[ASSIGNMENT] Output only the lines from the one holding "[382,1194,448,1206] Möglichkeit ->" to the end of the data below, please, copied exactly.

----------

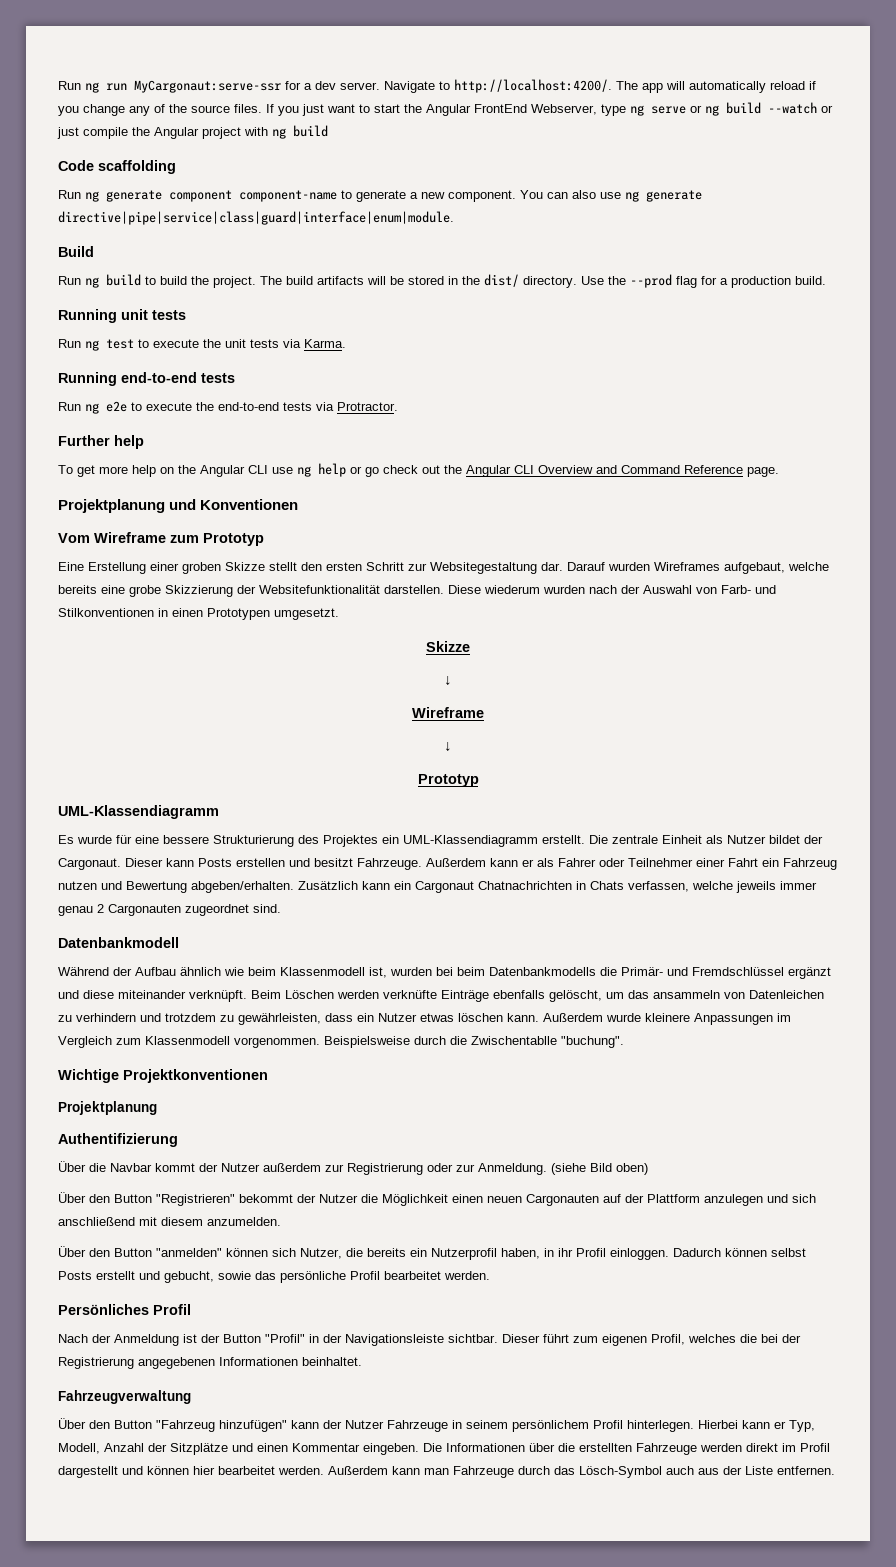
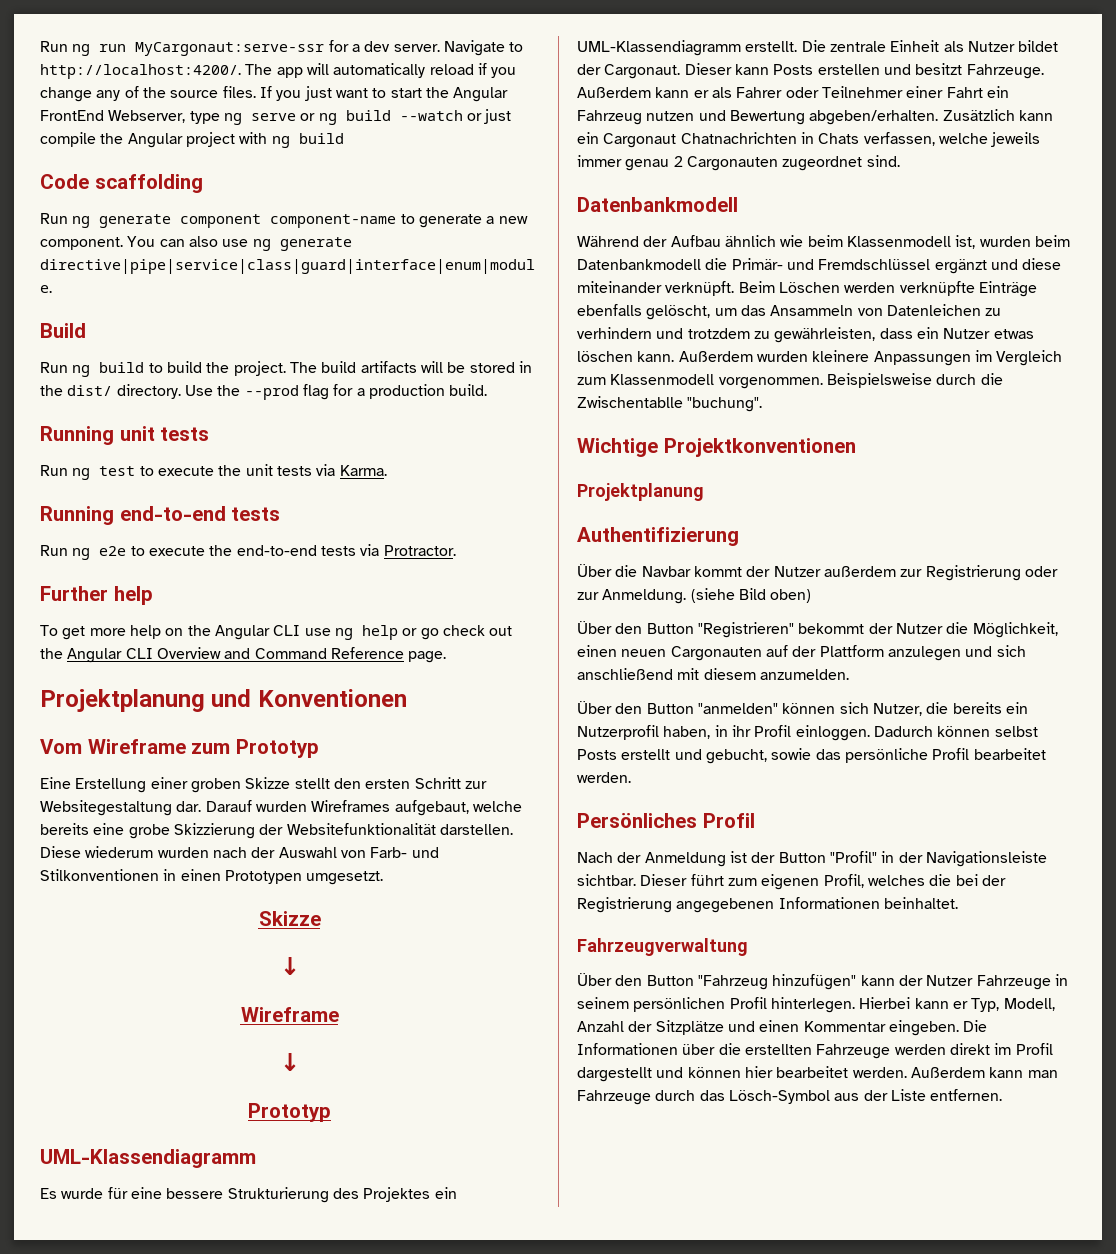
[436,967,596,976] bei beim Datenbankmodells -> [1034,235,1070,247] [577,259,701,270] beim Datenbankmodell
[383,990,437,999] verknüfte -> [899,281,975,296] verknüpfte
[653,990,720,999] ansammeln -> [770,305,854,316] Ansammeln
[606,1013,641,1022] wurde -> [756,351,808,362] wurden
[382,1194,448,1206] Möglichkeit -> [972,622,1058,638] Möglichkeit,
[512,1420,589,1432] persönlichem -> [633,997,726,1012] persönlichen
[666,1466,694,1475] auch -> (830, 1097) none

----------

[EXERCISE OUTPUT]
[382,1194,448,1206] Möglichkeit -> [972,622,1058,638] Möglichkeit,
[512,1420,589,1432] persönlichem -> [633,997,726,1012] persönlichen
[666,1466,694,1475] auch -> (830, 1097) none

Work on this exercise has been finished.